Torino antifascista. Picchiata dalla polizia insieme ai miei studenti
Sembrava tutto finito, il Fuan si era allontanato, gli studenti avevano intonato “Bella ciao” e stavamo per tornare al nostro lavoro, quando improvvisamente la carica, gli scudi e i manganelli addosso
Poco più di un mese fa la polizia in assetto antisommossa saliva le scale del Campus Luigi Einaudi, università di Torino. Un’immagine forte, inquietante, per chi, come chi scrive, insegna, studia, lavora in università.
Seguivano cariche. Tutto “a protezione” di un’iniziativa del Fuan con la presenza dell’assessore regionale di Fratelli d’Italia. Il diritto di contestazione impedito, studenti bloccati nelle aule, lezioni interrotte.
La risposta è stata una assemblea antifascista, viva e intensa, partecipatissima da studenti e anche docenti, mentre, come si suol dire, assordante era stato il silenzio del rappresentante della comunità accademica, il rettore.
Martedì scorso, la scena si è ripetuta, questa volta appena fuori dai cancelli dell’università. Mentre gli agenti della Digos riprendevano dai locali dell’università (domanda: chi li ha autorizzati?), null’altro che inizialmente il normale passaggio di persone in un campus universitario, un ingente schieramento di polizia bloccava la strada. A quanto abbiamo appreso, erano stati chiamati dal Fuan che intendeva distribuire volantini, e prontamente accorsi; chiamati a priori, prima di qualsivoglia necessità di intervento a tutela dell’ordine pubblico, ovvero della sicurezza di tutti – e sottolineo tutti. Una sorta di scorta personale? Solo una considerazione, particolarmente dolorosa nel giorno dei funerali di Giulia Cecchettin: la stessa solerzia non c’è quando le donne chiamano temendo una violenza.

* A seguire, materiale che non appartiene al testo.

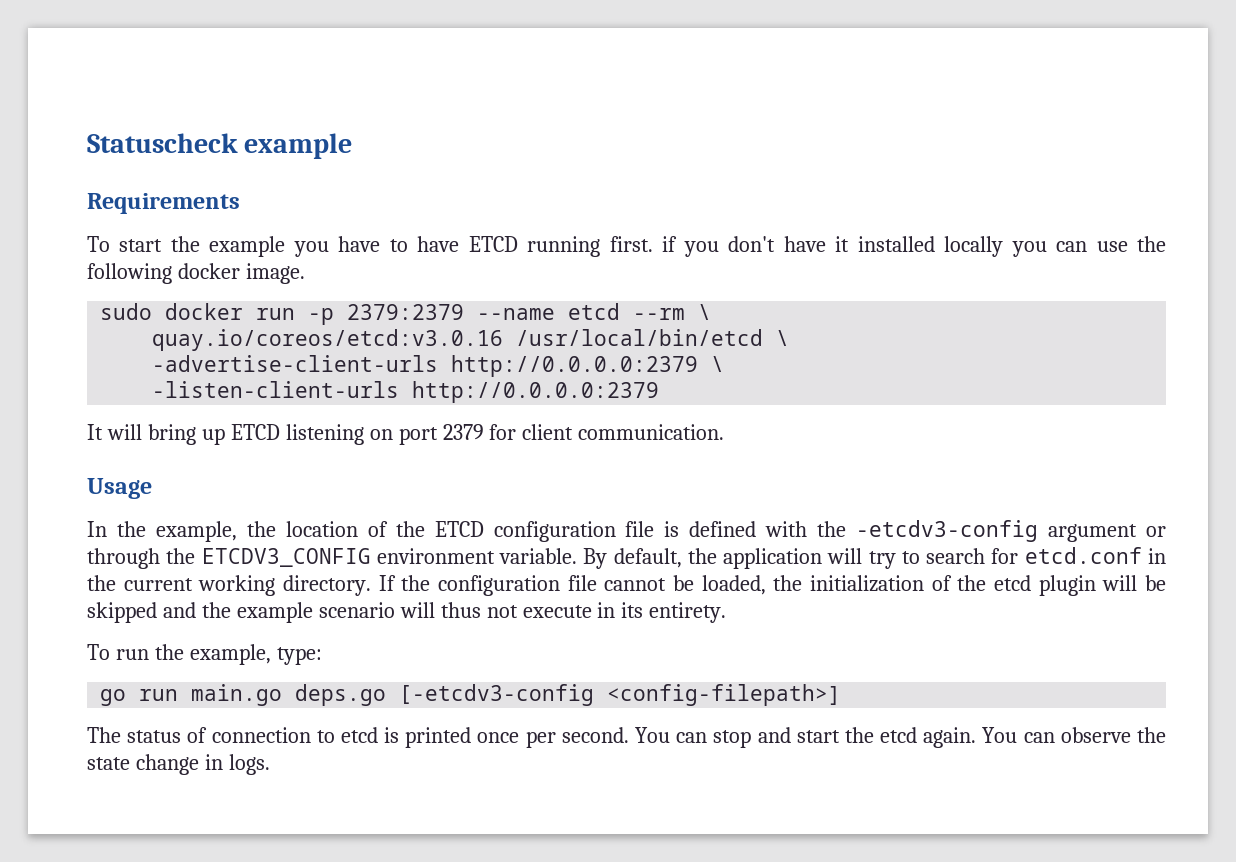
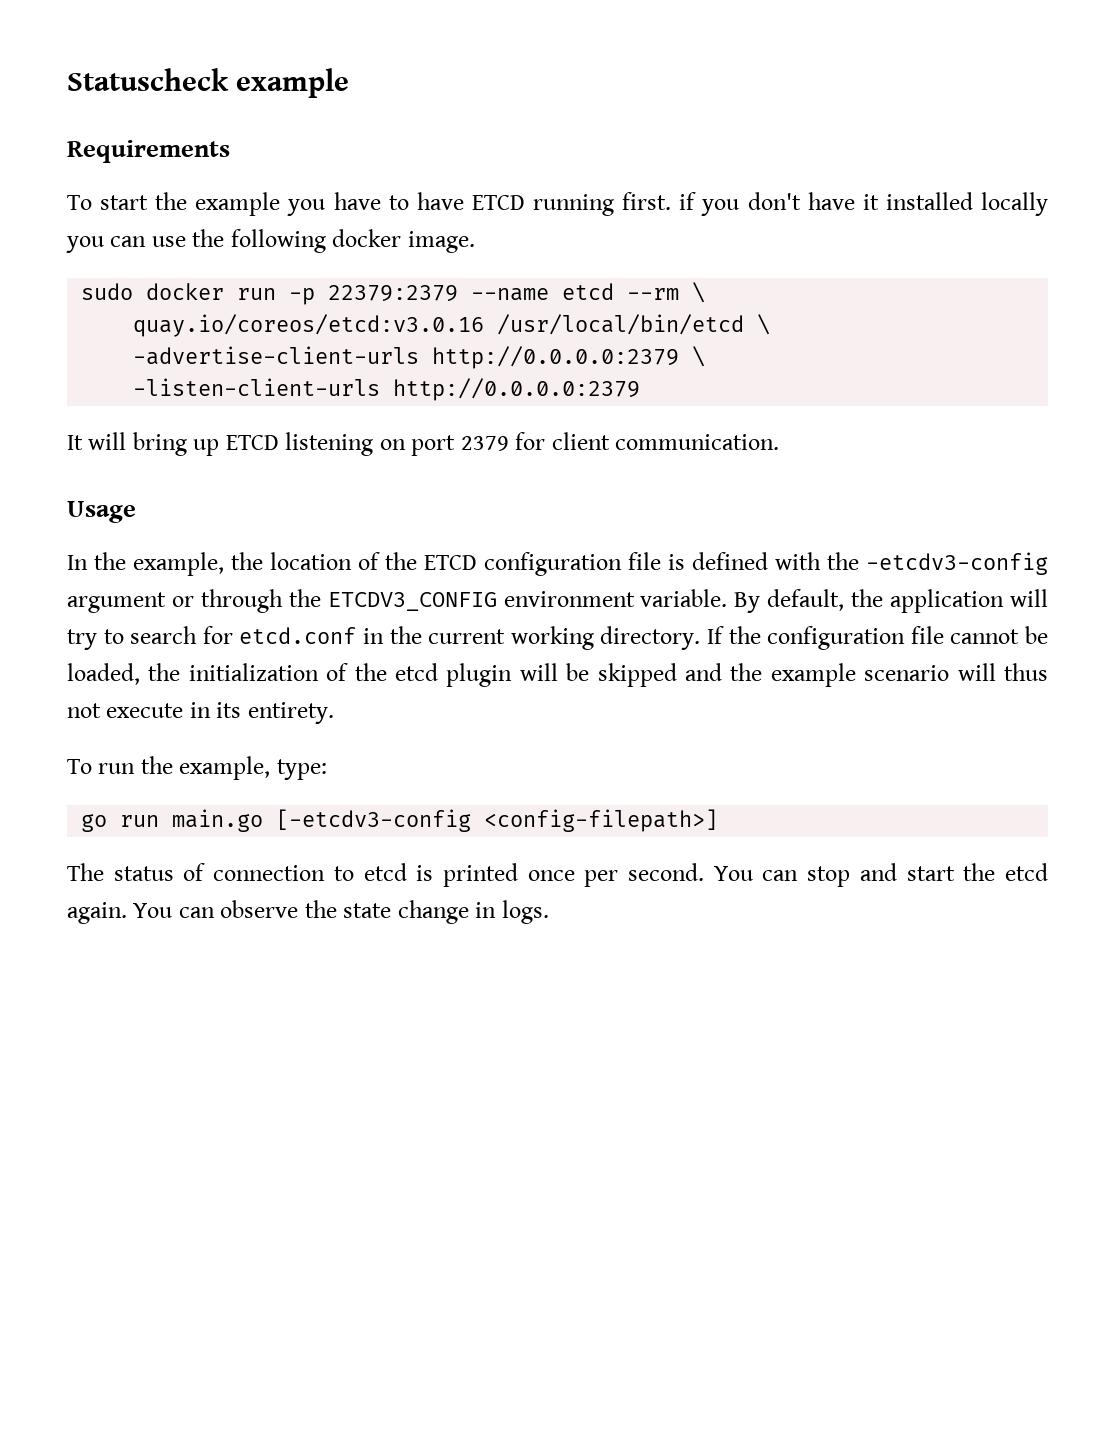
- sudo docker run -p 2379:2379 --name etcd --rm \
+ sudo docker run -p 22379:2379 --name etcd --rm \
- go run main.go deps.go [-etcdv3-config <config-filepath>]
+ go run main.go [-etcdv3-config <config-filepath>]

Abbiamo provato ad intervenire identificandoci come docenti e interloquendo con la dirigente di piazza, per poi frapporci fisicamente tra la polizia e gli studenti, con l’intento, forse un po’ ingenuo, ma doveroso verso gli studenti, di contribuire a garantire l’esercizio del diritto di contestazione senza violenza, senza interventi violenti della polizia, come da poco avvenuto. Sembrava tutto finito, il Fuan si era allontanato, gli studenti avevano intonato “Bella ciao” e stavamo per tornare al nostro lavoro, quando improvvisamente la carica, gli scudi e i manganelli addosso. La storia mia e della collega, Alice Cauduro, finisce al pronto soccorso, con sette giorni di prognosi, come quella di una studentessa con il braccio rotto; le cariche sono proseguite, altri studenti sono stati picchiati, uno studente è stato fermato e rilasciato all’alba.
Sporgeremo denuncia per l’aggressione violenta e gratuita subita da parte delle forze dell’ordine e chiediamo, sin d’ora, al rettore di intervenire presso la questura.
I due fatti, non isolati, ma scene ripetute, a Torino, come altrove, indicano una chiusura degli spazi di protesta e una repressione del dissenso che si inasprisce di decreto sicurezza in decreto sicurezza, e si è aggravata con un governo che, dal primo decreto sui rave, ha adottato un numero impressionante di decreti che criminalizzano la solidarietà, puniscono dissenso, migranti e disagio sociale; per tacere di un clima bellico, che delegittima il “nemico” e nega possibilità di espressione al pluralismo, al conflitto, alla critica, al ragionamento complesso.
Dagli attivisti del clima ai lavoratori della logistica agli interventi contro le occupazioni abitative, tra nuovi reati e abuso degli strumenti penali esistenti, la morsa si stringe.
L’espressione del dissenso è elemento costitutivo e imprescindibile della democrazia, come lo è l’esercizio del diritto di sciopero negato dalle precettazioni.
L’antifascismo è il fondamento della Repubblica e attraversa tutta la Costituzione: gli studenti in presidio lo stavano difendendo. L’università deve essere un luogo – antifascista – di costruzione di sapere critico, aperto alla partecipazione e al dissenso.
È un mondo a rovescio, non permettiamo che diventi la norma.